Question
This function uses a combination SCAS and STOS to do its work. First, explain what is the type of the [EBP+8] and [EBP+C] in line 1 and 8 respectively. Next explain what this snippet does.
01: 8B 7D 08 mov edi, [ebp+8]
02: 8B D7 mov edx, edi
03: 33 C0 xor eax, eax
04: 83 C9 FF or ecx, 0FFFFFFFFh
05: F2 AE repne scasb
06: 83 C1 02 add ecx, 2
07: F7 D9 neg ecx
08: 8A 45 0C mov al, [ebp+0Ch]
09: 8B AA mov edi, edx
10: F3 AA rep stosb
11: 8B C2 mov eax, edx
Analysis
EBP is a pointer referencing the bottom of the stack. The stack is used to create local variable, store arguments and pointer.

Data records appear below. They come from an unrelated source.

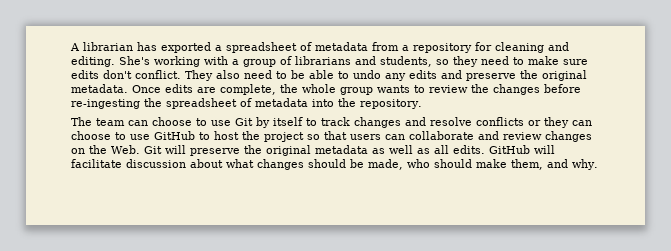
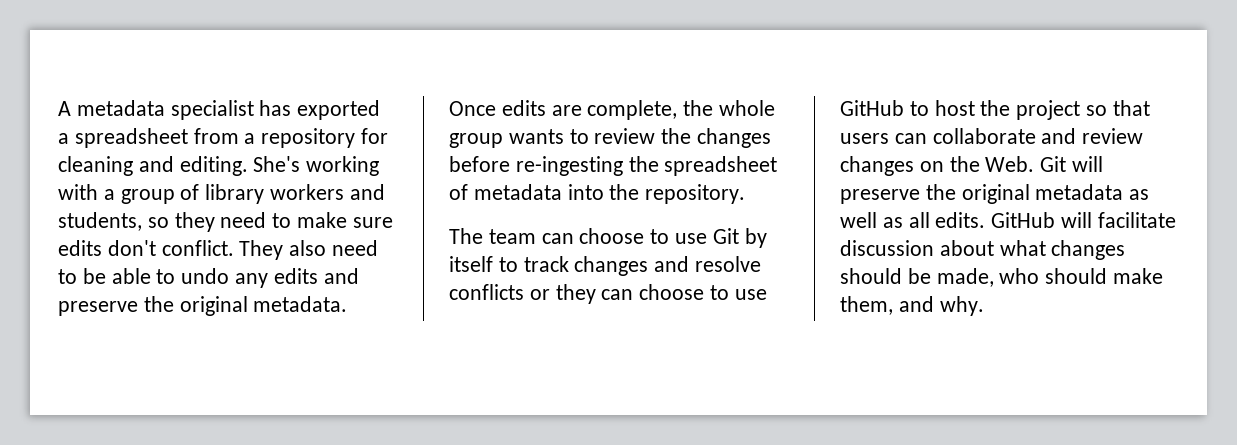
- A librarian has exported a spreadsheet of metadata from a repository for cleaning and editing.
+ A metadata specialist has exported a spreadsheet from a repository for cleaning and editing.
- She's working with a group of librarians and students, so they need to make sure edits don't conflict.
+ She's working with a group of library workers and students, so they need to make sure edits don't conflict.

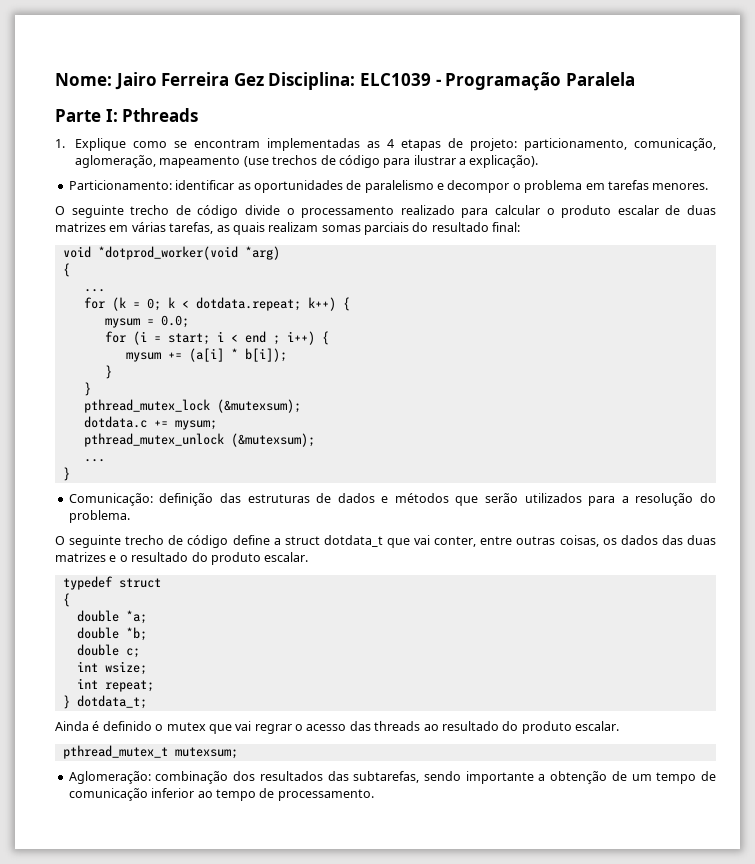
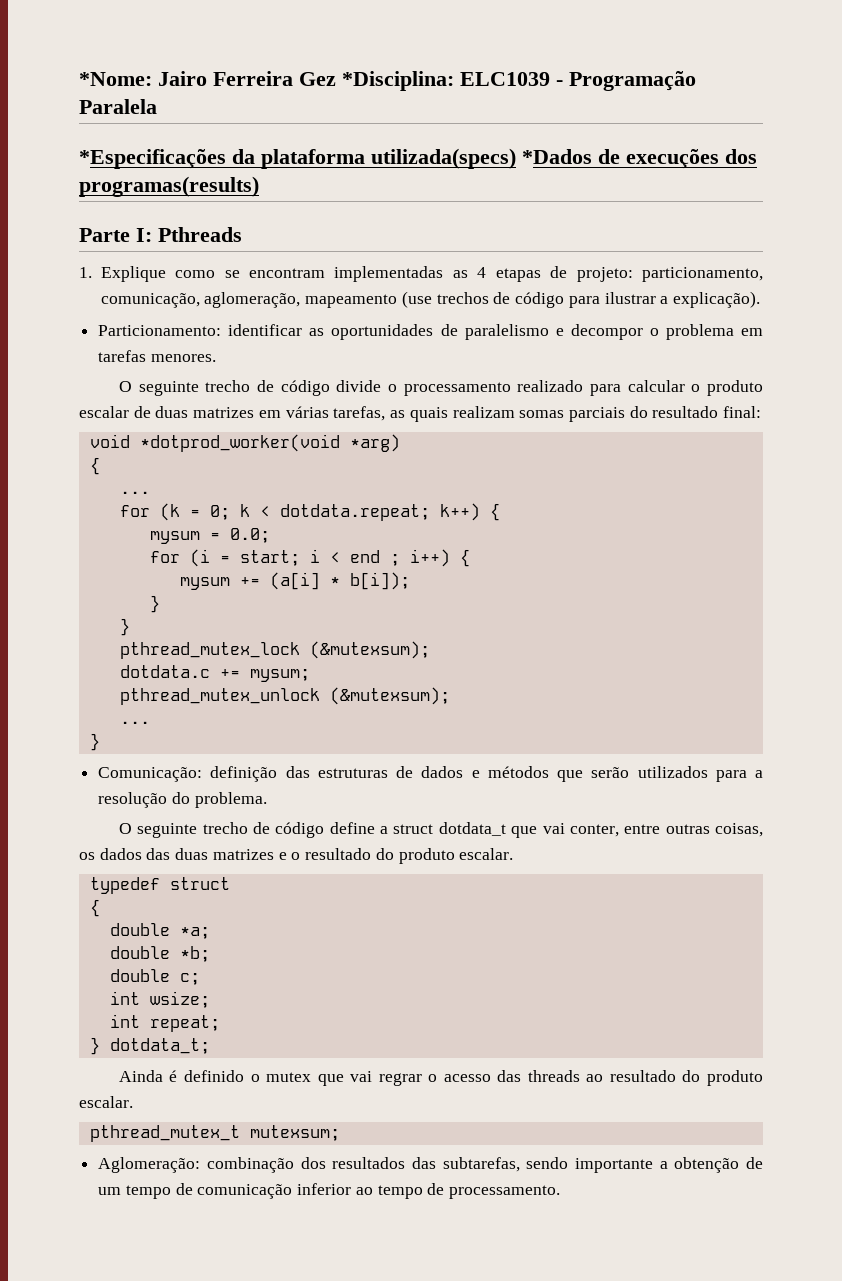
- Nome: Jairo Ferreira Gez Disciplina: ELC1039 - Programação Paralela
+ *Nome: Jairo Ferreira Gez *Disciplina: ELC1039 - Programação Paralela
+ *Especificações da plataforma utilizada(specs) *Dados de execuções dos programas(results)

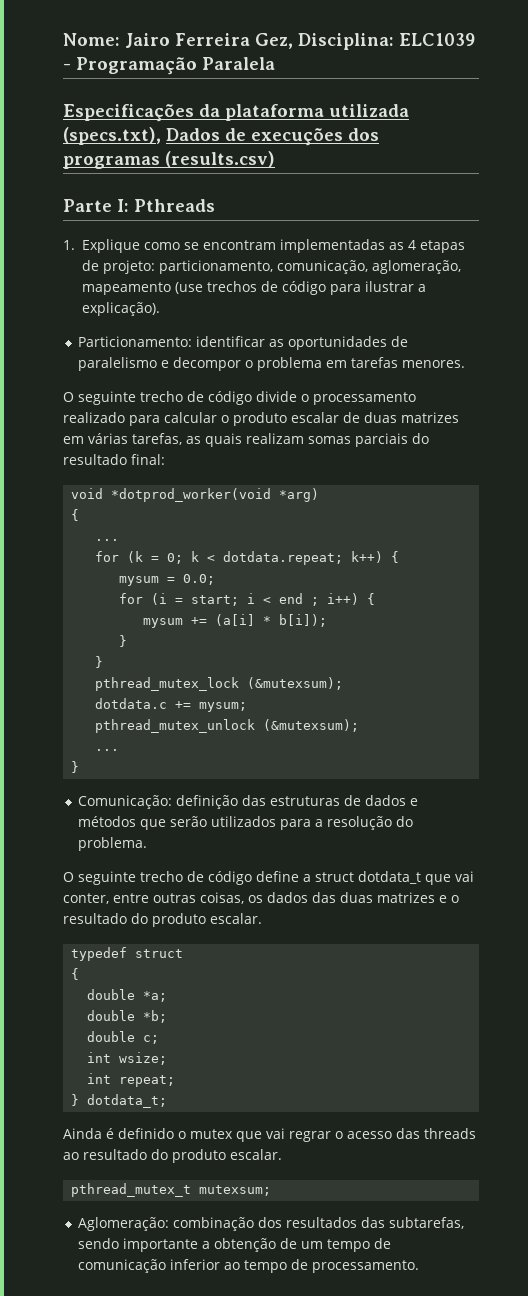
- *Nome: Jairo Ferreira Gez *Disciplina: ELC1039 - Programação Paralela
+ Nome: Jairo Ferreira Gez, Disciplina: ELC1039 - Programação Paralela
- *Especificações da plataforma utilizada(specs) *Dados de execuções dos programas(results)
+ Especificações da plataforma utilizada (specs.txt), Dados de execuções dos programas (results.csv)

The first parameter of the program is EBP+8, and the second argument is EBP+C. The [] means that EDI is now addressing the value stored at [EBP+8] or [EBP+C]. It’s like a pointer in C.
Line 1
01: 8B 7D 08 mov edi, [ebp+8]
EDI is equal to the value stored at [EBP+8]
Line 2
02: 8B D7 mov edx, edi
A copy of EDI is made in EDX
Line 3
03: 33 C0 xor eax, eax
This set EAX to 0.
| Input (A | B) | Output (A xor B) |
|---|---|
| 0 | 0 | 0 |
| 0 | 1 | 1 |
| 1 | 0 | 1 |
| 1 | 1 | 0 |
The opcode 33 C0 is shorter than mov eax, 0. However, the execution time is the same.
Line 4
04: 83 C9 FF or ecx, 0FFFFFFFFh
The result of this instruction doesn’t depend on what register is prior. or of a register with a value set to 0xFFFFFFFF, result in ECX = 0xFFFFFFFF
| Input (A | B) | Output (A or B) |
|---|---|
| 0 | 0 | 0 |
| 0 | 1 | 1 |
| 1 | 0 | 1 |
| 1 | 1 | 1 |
Line 5
05: F2 AE repne scasb
SCASB decreases the value of ECX after each byte comparison by one, and increases the value of EDI by one.
As long as AL doesn’t match the NULL byte (0x00). If EDI contain the string: “reverse engineering is cool”.
This will return: “r”,“e”,“v”,.. and end with 0x00 after “l”.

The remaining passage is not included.